INFORMATION GIVEN:
==========

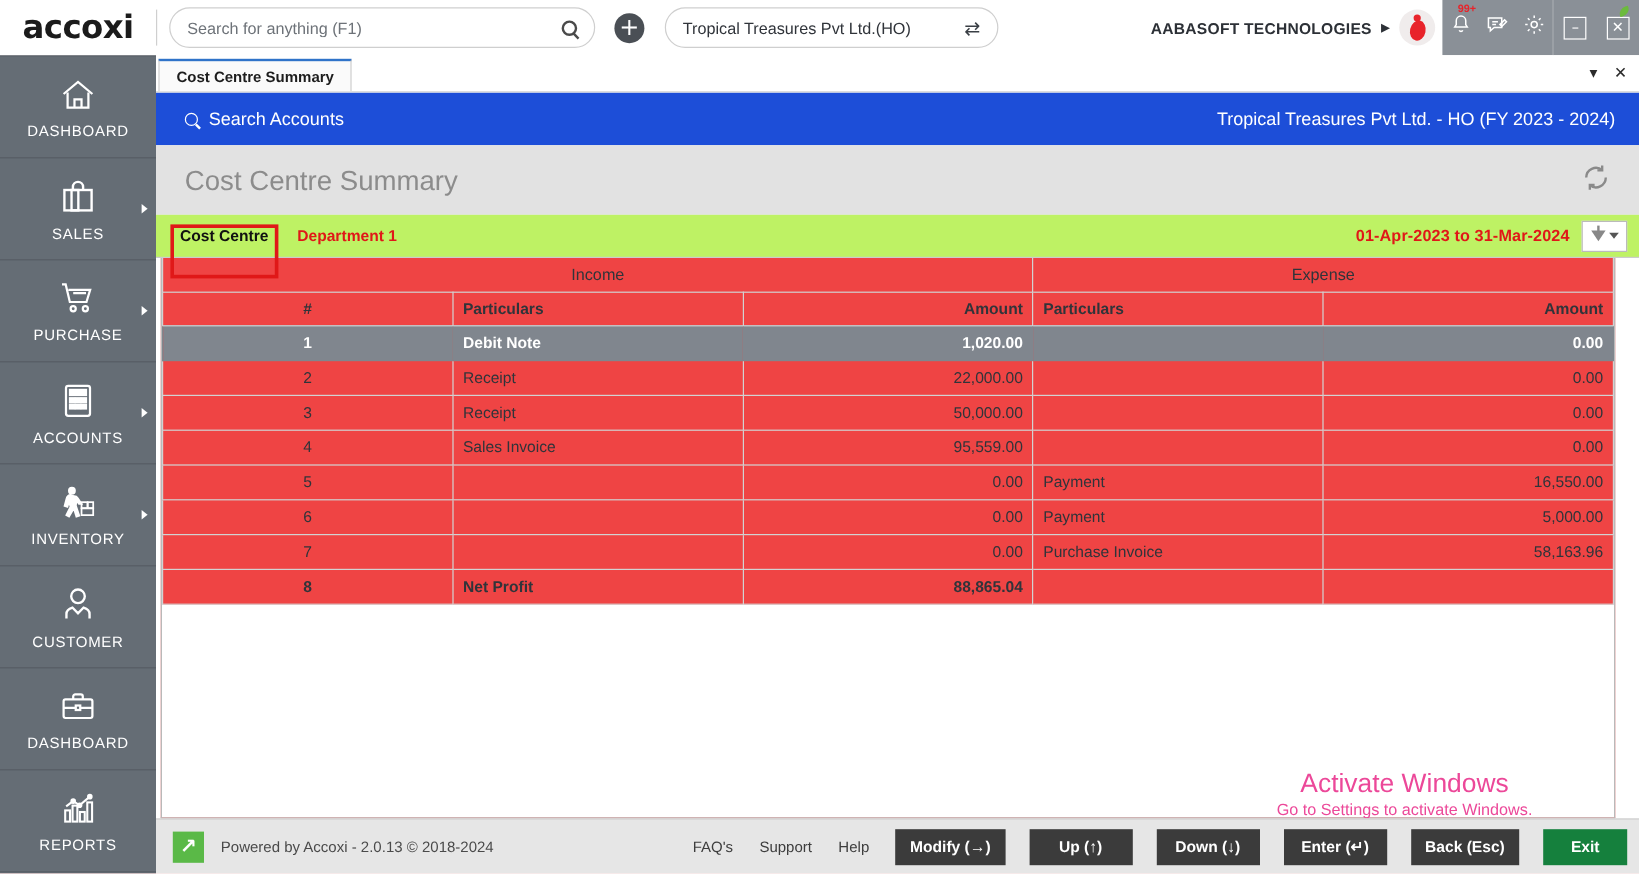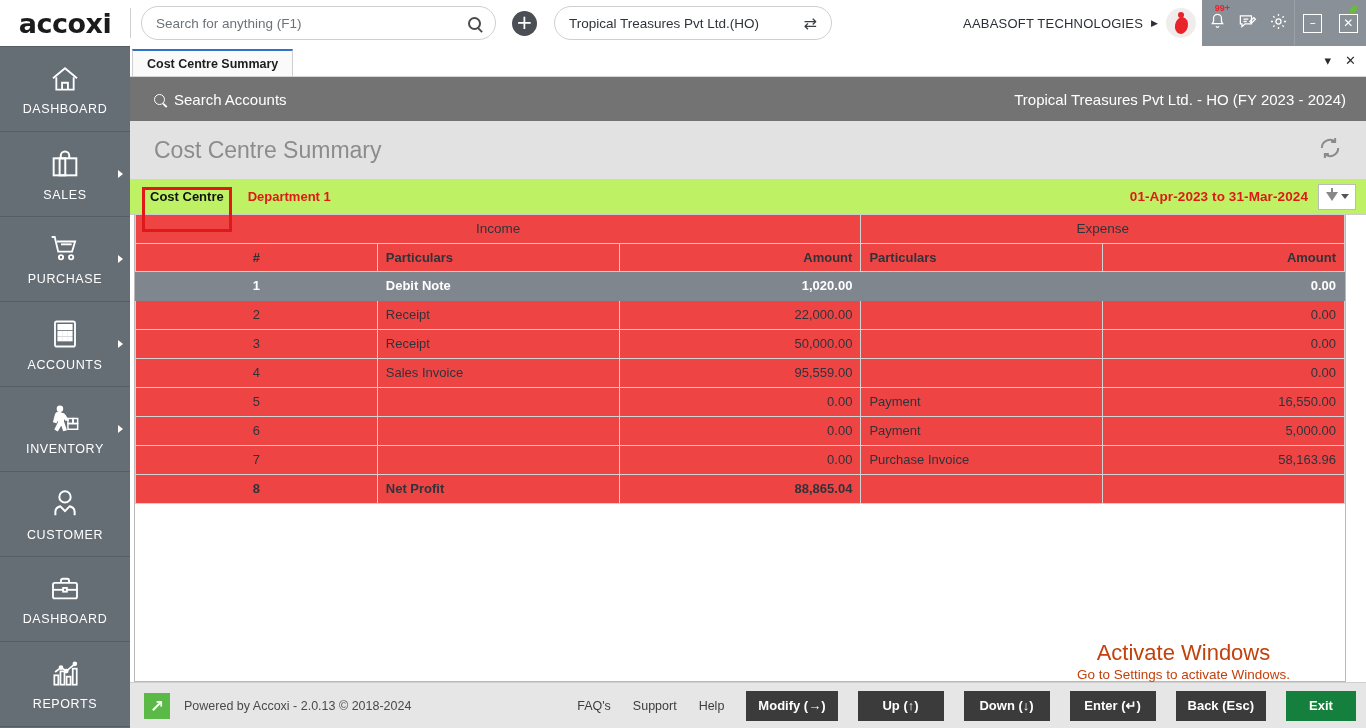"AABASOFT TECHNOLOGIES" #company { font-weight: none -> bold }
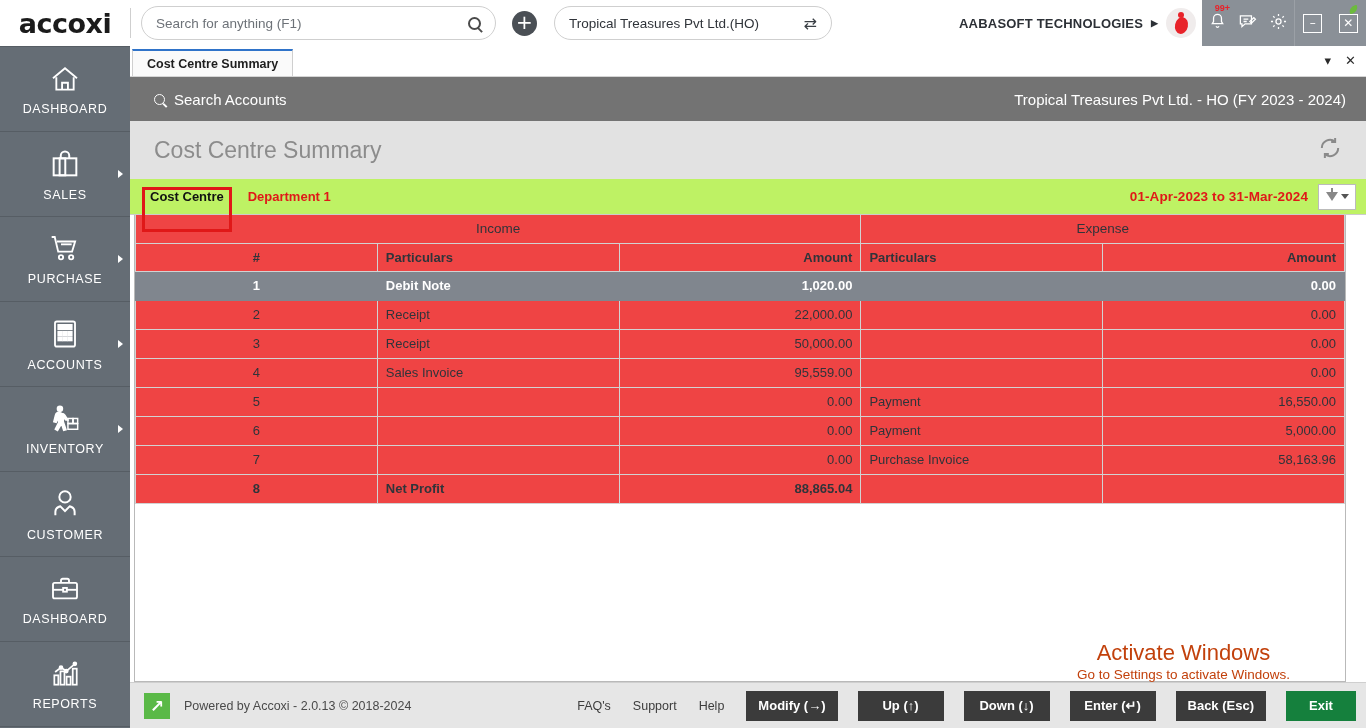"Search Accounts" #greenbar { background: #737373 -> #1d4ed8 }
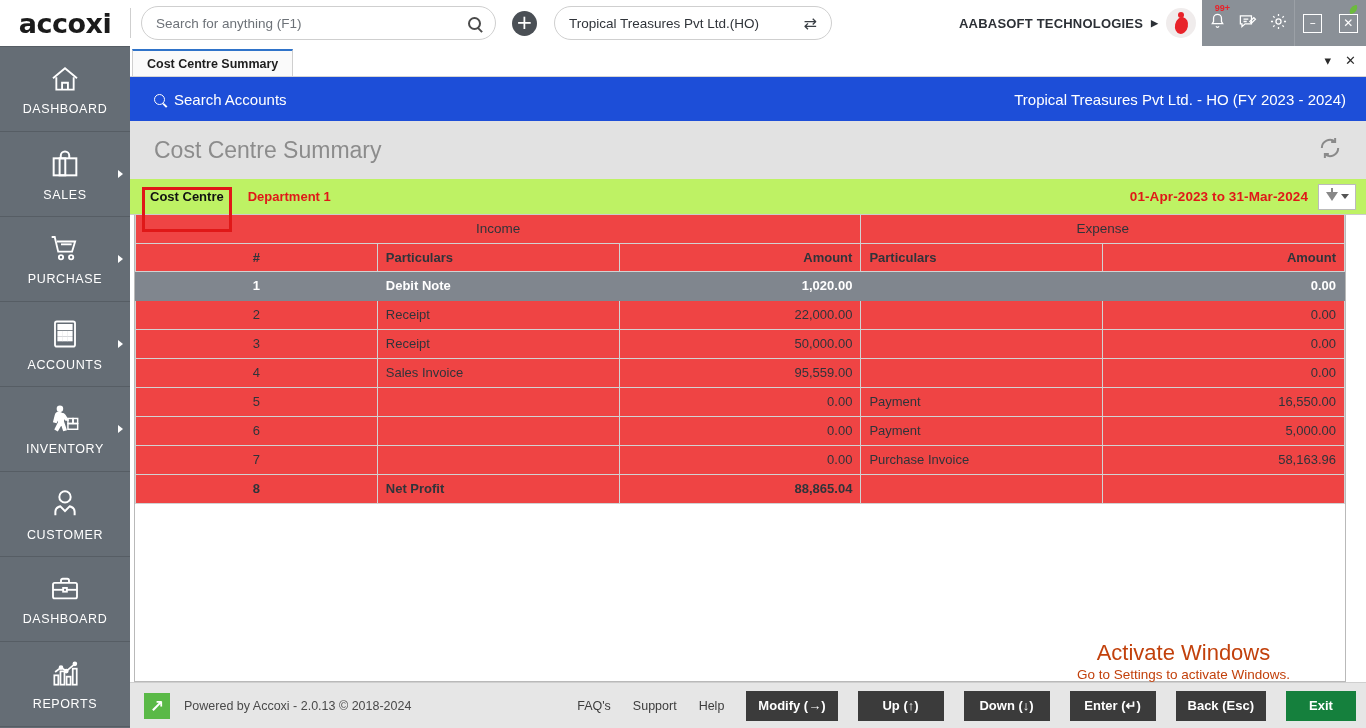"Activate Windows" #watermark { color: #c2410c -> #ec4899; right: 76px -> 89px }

==========

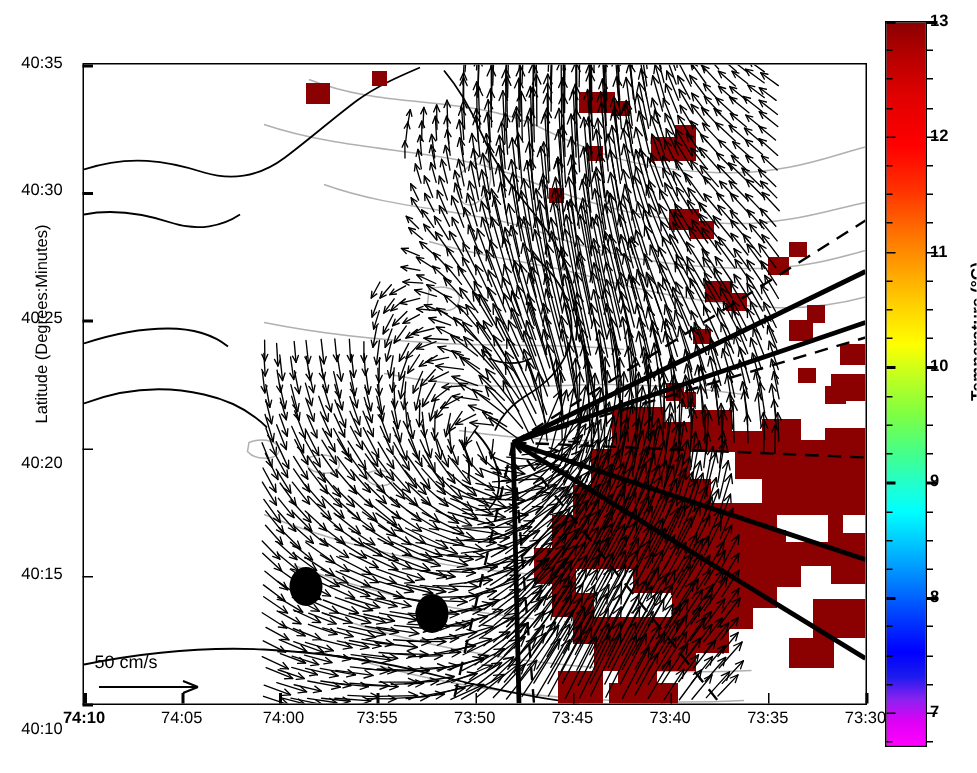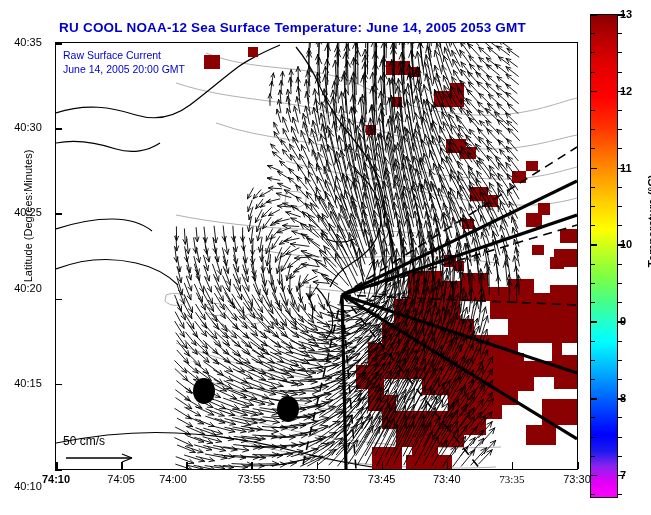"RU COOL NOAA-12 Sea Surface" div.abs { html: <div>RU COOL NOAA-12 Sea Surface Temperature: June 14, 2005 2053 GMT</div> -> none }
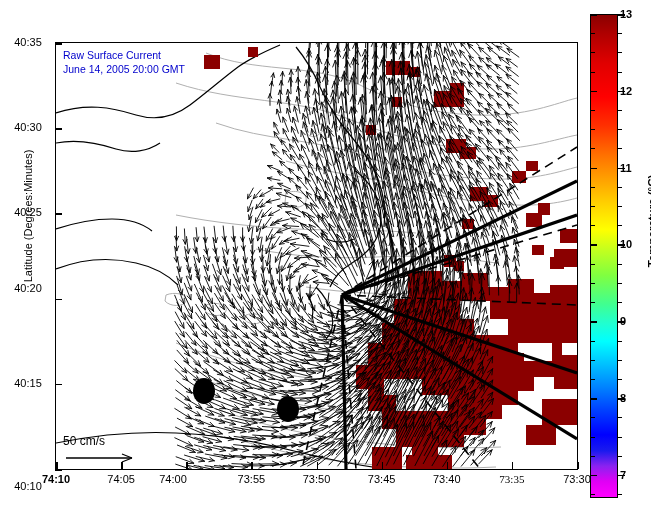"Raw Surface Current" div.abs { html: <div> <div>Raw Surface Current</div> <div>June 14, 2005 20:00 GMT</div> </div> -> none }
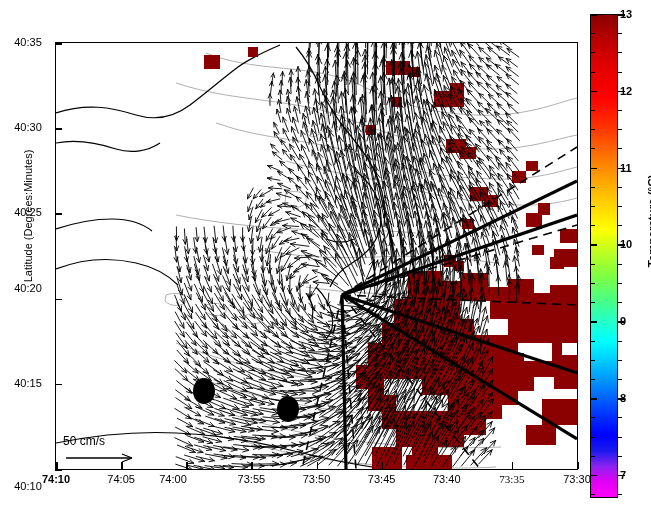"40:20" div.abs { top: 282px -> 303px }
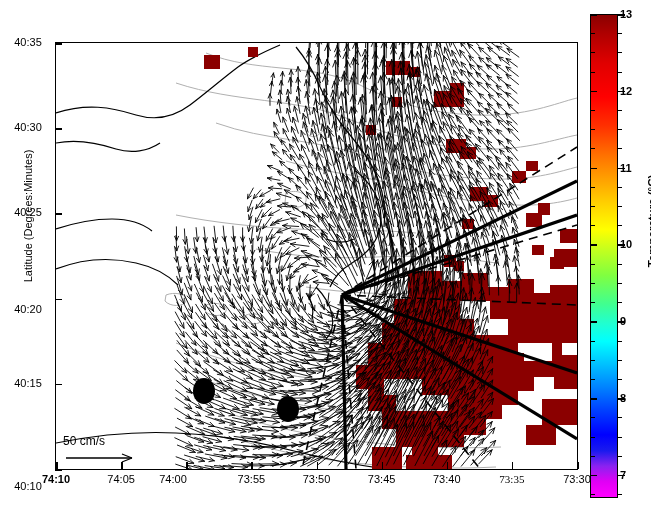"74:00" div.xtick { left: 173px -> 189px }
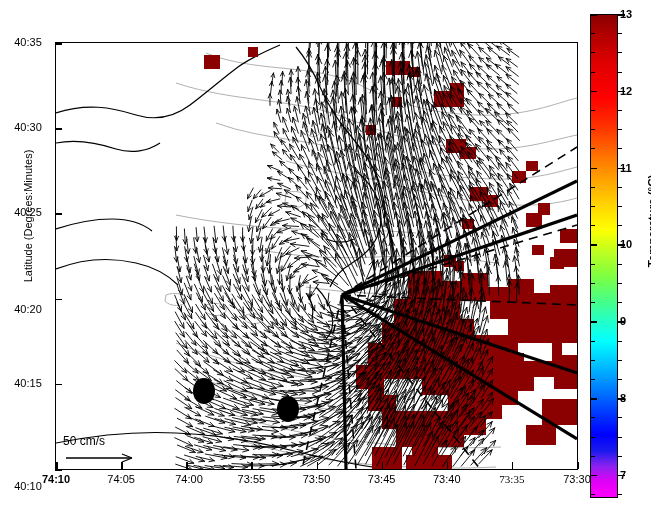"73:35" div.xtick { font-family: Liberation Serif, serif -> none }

==========

YOUR GOAL: Skipping every picture, transcribe exactly the lines above from the one containing "left: 173px ->" through the one containing "Liberation Serif, serif", both included.

WRITTEN SOLUTION:
"74:00" div.xtick { left: 173px -> 189px }
"73:35" div.xtick { font-family: Liberation Serif, serif -> none }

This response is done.